> [WORK TO COMPLETE]:
What is needed is an exact copy of the lines in the listing below, from the one with "Sequin Fit &" up to and including the one with "total: 3103.20 -> 3148.80", with no other lines.

> [DATA SHOWN]:
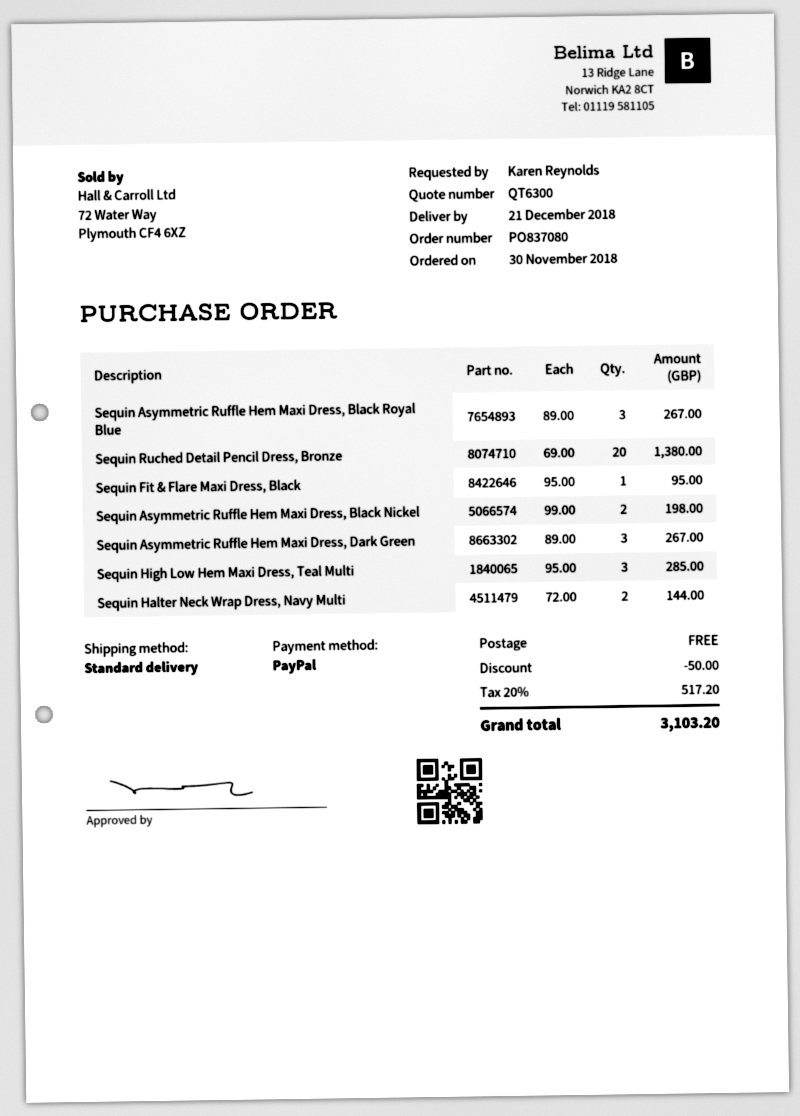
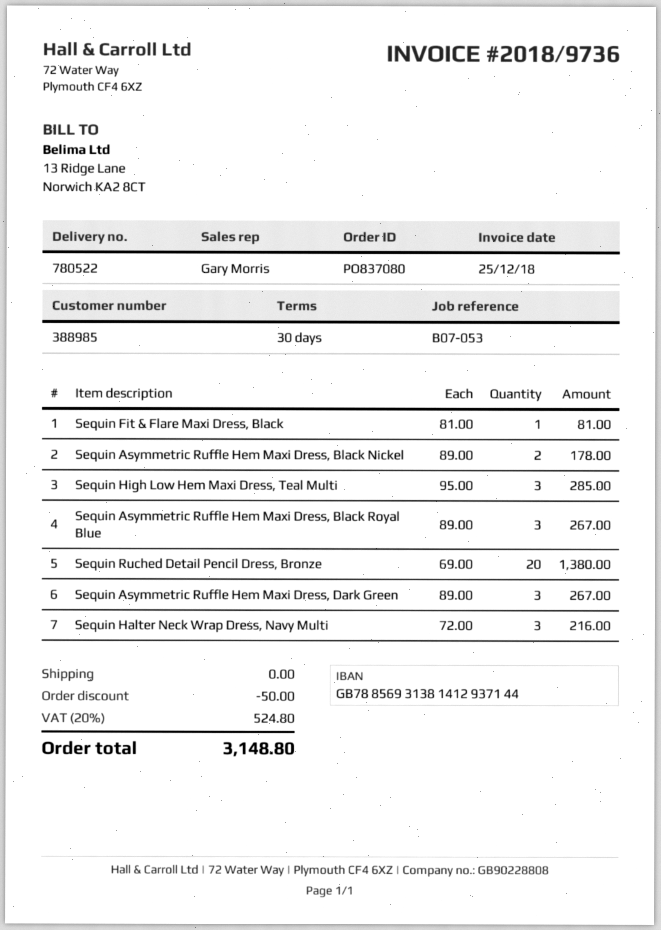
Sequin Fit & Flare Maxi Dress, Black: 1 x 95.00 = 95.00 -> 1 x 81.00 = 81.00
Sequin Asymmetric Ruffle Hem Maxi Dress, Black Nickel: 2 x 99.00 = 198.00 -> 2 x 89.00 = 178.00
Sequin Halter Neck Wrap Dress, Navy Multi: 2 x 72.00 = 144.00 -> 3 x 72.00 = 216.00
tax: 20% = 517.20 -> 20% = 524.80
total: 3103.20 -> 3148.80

* * *

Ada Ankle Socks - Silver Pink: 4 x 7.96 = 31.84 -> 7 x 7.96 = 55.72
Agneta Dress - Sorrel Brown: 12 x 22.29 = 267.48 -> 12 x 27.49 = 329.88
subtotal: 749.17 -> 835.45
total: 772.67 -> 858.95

> [SOLUTION]:
Sequin Fit & Flare Maxi Dress, Black: 1 x 95.00 = 95.00 -> 1 x 81.00 = 81.00
Sequin Asymmetric Ruffle Hem Maxi Dress, Black Nickel: 2 x 99.00 = 198.00 -> 2 x 89.00 = 178.00
Sequin Halter Neck Wrap Dress, Navy Multi: 2 x 72.00 = 144.00 -> 3 x 72.00 = 216.00
tax: 20% = 517.20 -> 20% = 524.80
total: 3103.20 -> 3148.80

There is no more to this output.